* **Assigned task**: Whenever a line below holds the word "none", count it; please give only the final number.

* **Extracted material**:
▬▬▬▬▬▬
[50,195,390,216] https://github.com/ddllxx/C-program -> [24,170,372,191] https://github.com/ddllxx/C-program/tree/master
▬▬▬▬▬▬
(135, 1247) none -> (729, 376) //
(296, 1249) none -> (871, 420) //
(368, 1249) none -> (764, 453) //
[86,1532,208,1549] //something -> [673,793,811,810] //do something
▬▬▬▬▬▬
* **Exercise result**: 3